## What the task requires
A verbatim printing of the entries that follow is needed; pictures must not appear in it.

[Opening Material shown section]

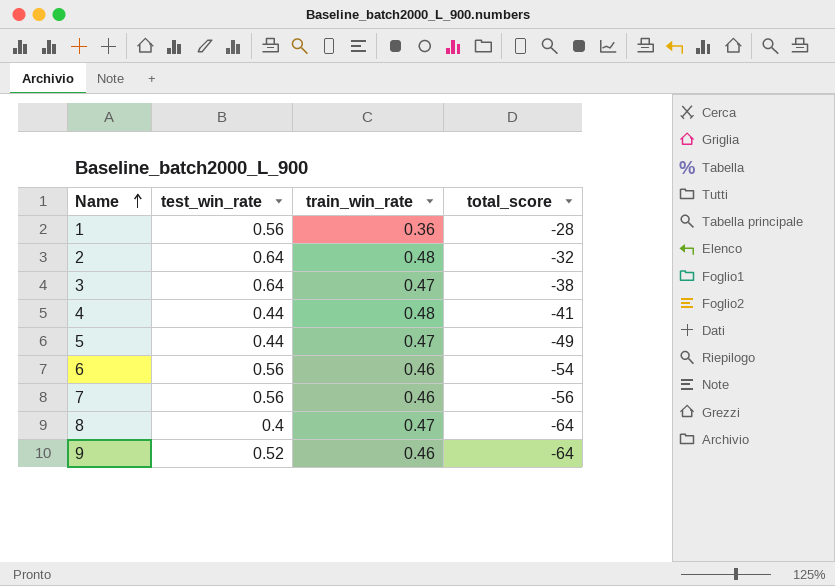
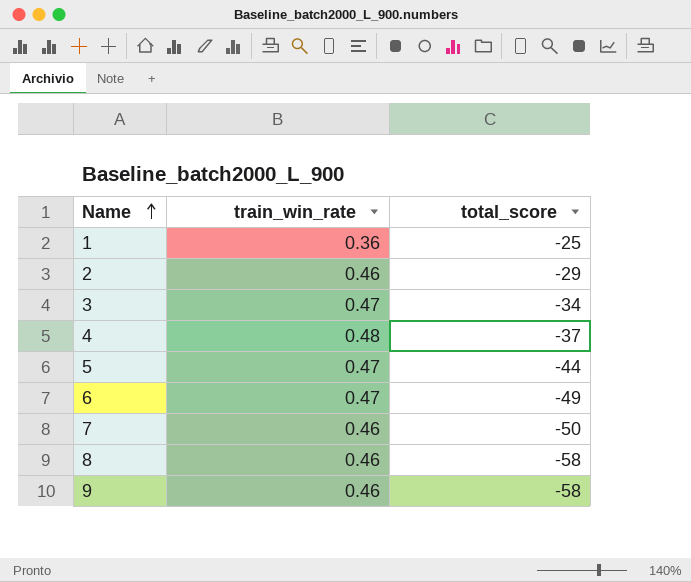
column test_win_rate | position: 2 -> none
1 | total_score: -28 -> -25
2 | train_win_rate: 0.48 -> 0.46
2 | total_score: -32 -> -29
3 | total_score: -38 -> -34
4 | total_score: -41 -> -37
5 | total_score: -49 -> -44
6 | train_win_rate: 0.46 -> 0.47
6 | total_score: -54 -> -49
7 | total_score: -56 -> -50
8 | train_win_rate: 0.47 -> 0.46
8 | total_score: -64 -> -58
9 | total_score: -64 -> -58

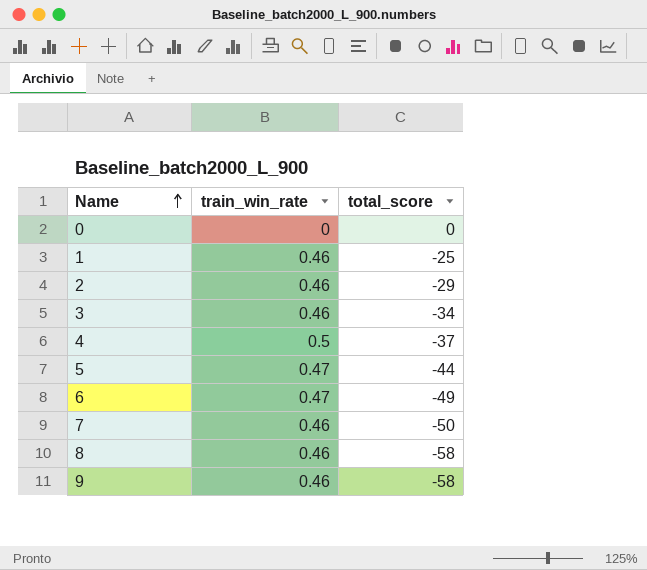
row 0: none -> 0 | 0
1 | train_win_rate: 0.36 -> 0.46
3 | train_win_rate: 0.47 -> 0.46
4 | train_win_rate: 0.48 -> 0.5

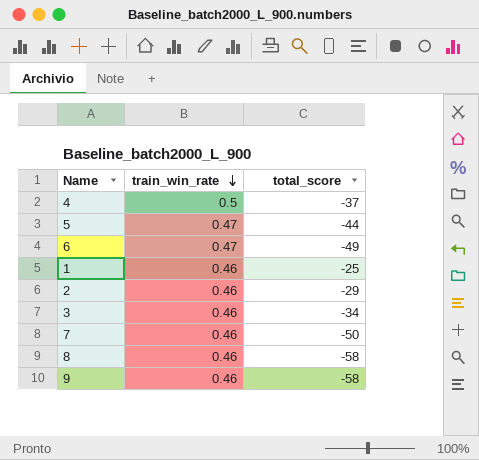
row order: Name ascending -> train_win_rate descending
row 0: 0 | 0 -> none

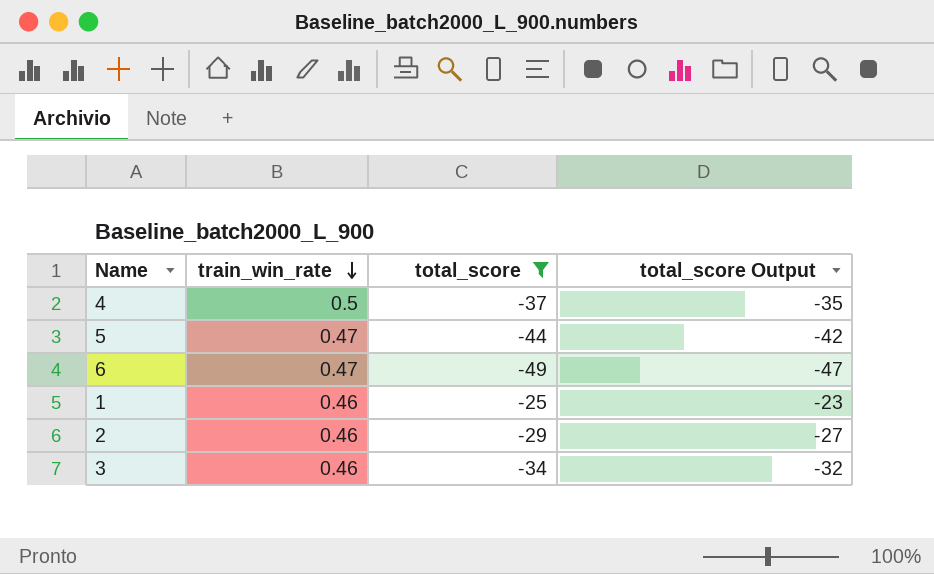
filter: none -> total_score >= -49
column total_score Output | formula: none -> [total_score] + 2

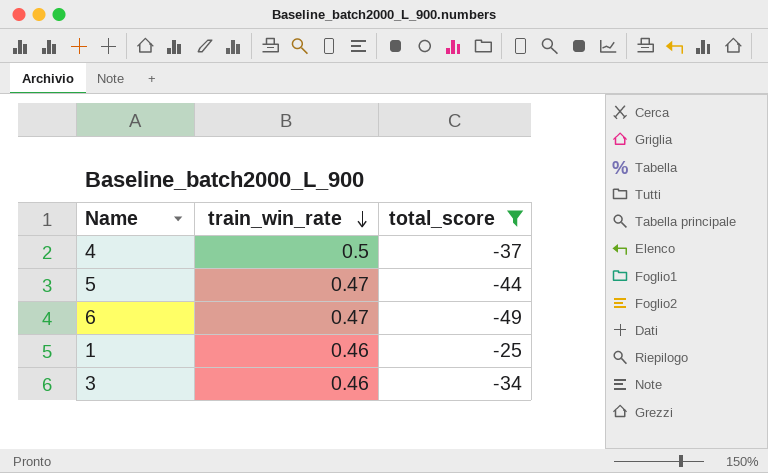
column total_score Output | formula: [total_score] + 2 -> none
row 2: 0.46 | -29 | -27 -> none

[Closing Material shown section]

## Result
column test_win_rate | position: 2 -> none
1 | total_score: -28 -> -25
2 | train_win_rate: 0.48 -> 0.46
2 | total_score: -32 -> -29
3 | total_score: -38 -> -34
4 | total_score: -41 -> -37
5 | total_score: -49 -> -44
6 | train_win_rate: 0.46 -> 0.47
6 | total_score: -54 -> -49
7 | total_score: -56 -> -50
8 | train_win_rate: 0.47 -> 0.46
8 | total_score: -64 -> -58
9 | total_score: -64 -> -58

row 0: none -> 0 | 0
1 | train_win_rate: 0.36 -> 0.46
3 | train_win_rate: 0.47 -> 0.46
4 | train_win_rate: 0.48 -> 0.5

row order: Name ascending -> train_win_rate descending
row 0: 0 | 0 -> none

filter: none -> total_score >= -49
column total_score Output | formula: none -> [total_score] + 2

column total_score Output | formula: [total_score] + 2 -> none
row 2: 0.46 | -29 | -27 -> none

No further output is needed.